* _BRIEF_
Gather every line below where "none" appears.
------ RECORD EXTRACTS ------
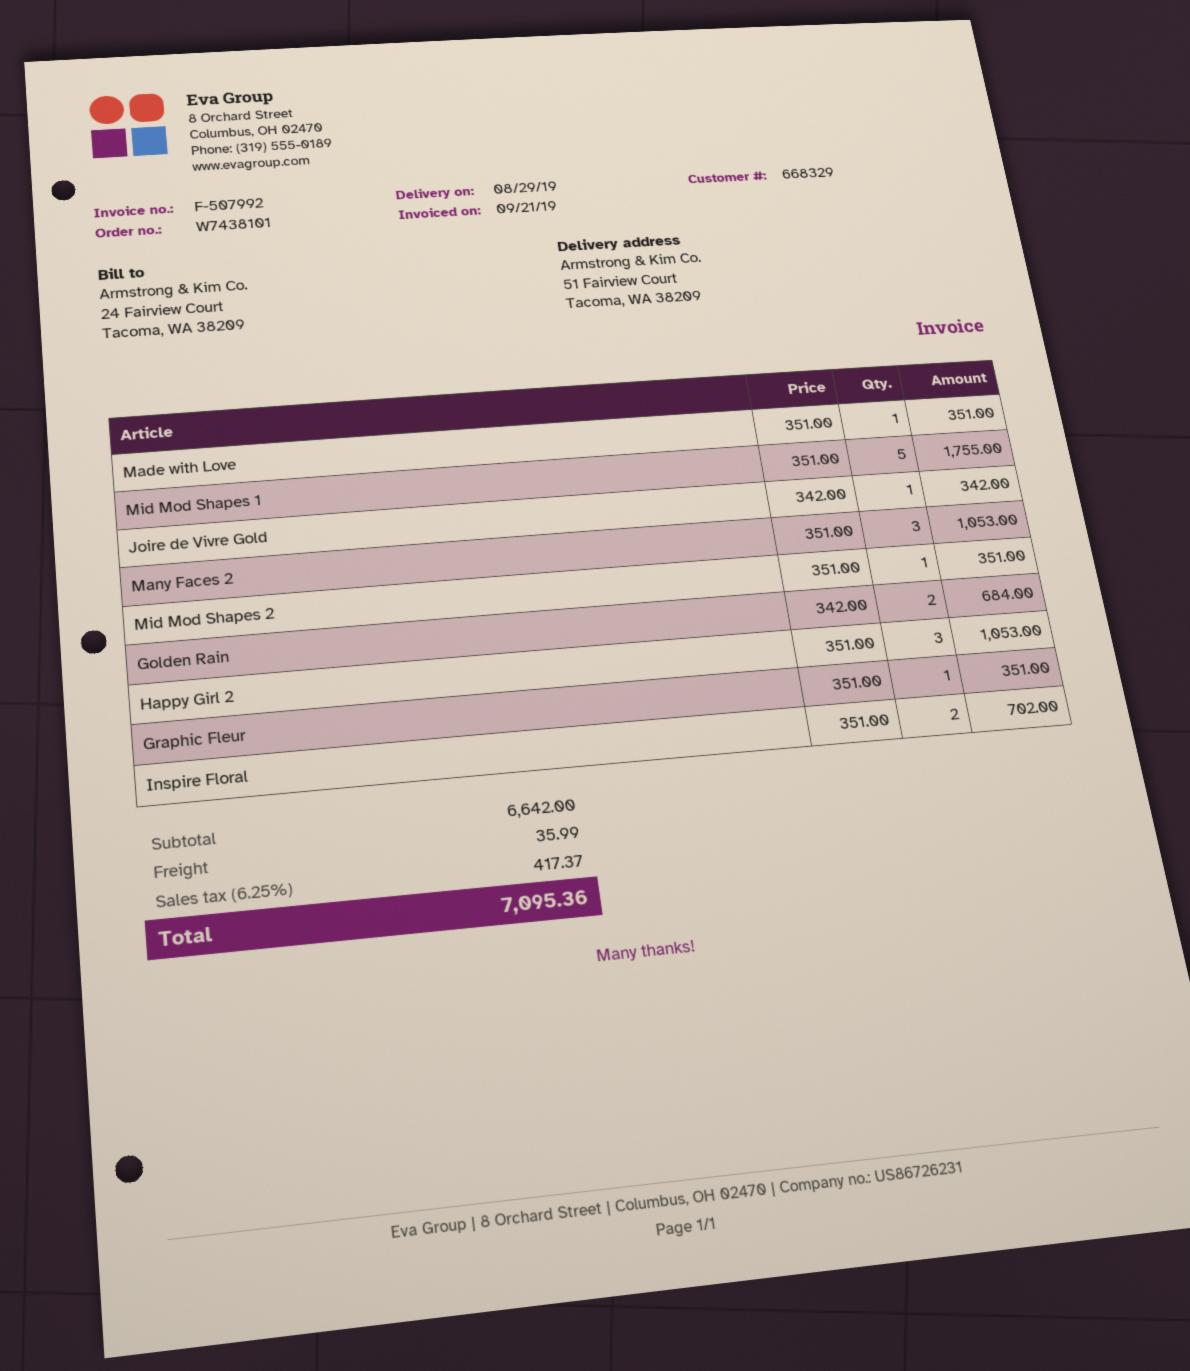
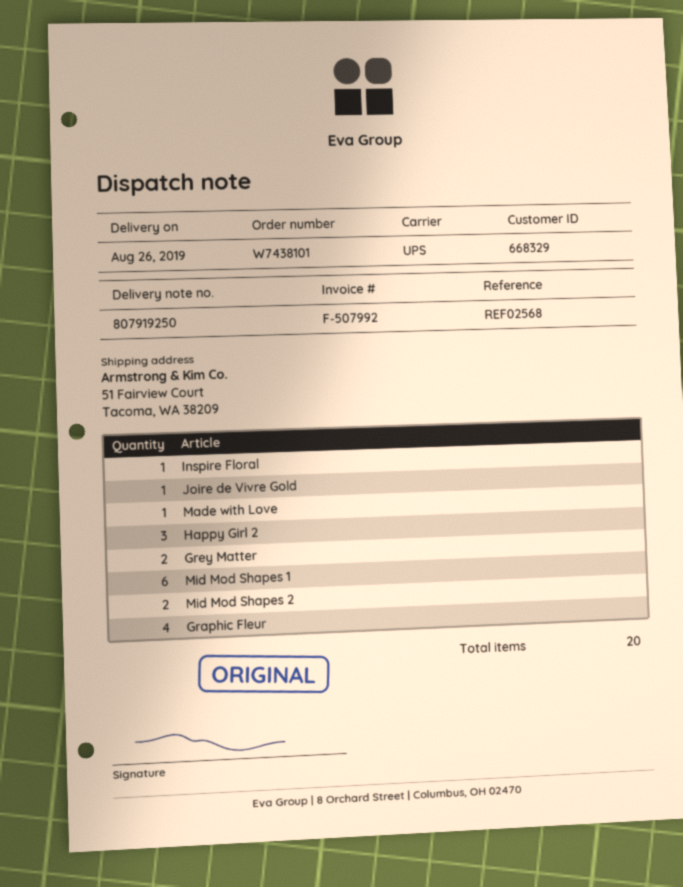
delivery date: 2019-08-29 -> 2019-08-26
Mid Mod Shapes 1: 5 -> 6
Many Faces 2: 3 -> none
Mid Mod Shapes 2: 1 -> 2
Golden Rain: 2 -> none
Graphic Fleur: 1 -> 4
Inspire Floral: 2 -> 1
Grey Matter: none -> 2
------
* _RESULT OF THE TASK_
Many Faces 2: 3 -> none
Golden Rain: 2 -> none
Grey Matter: none -> 2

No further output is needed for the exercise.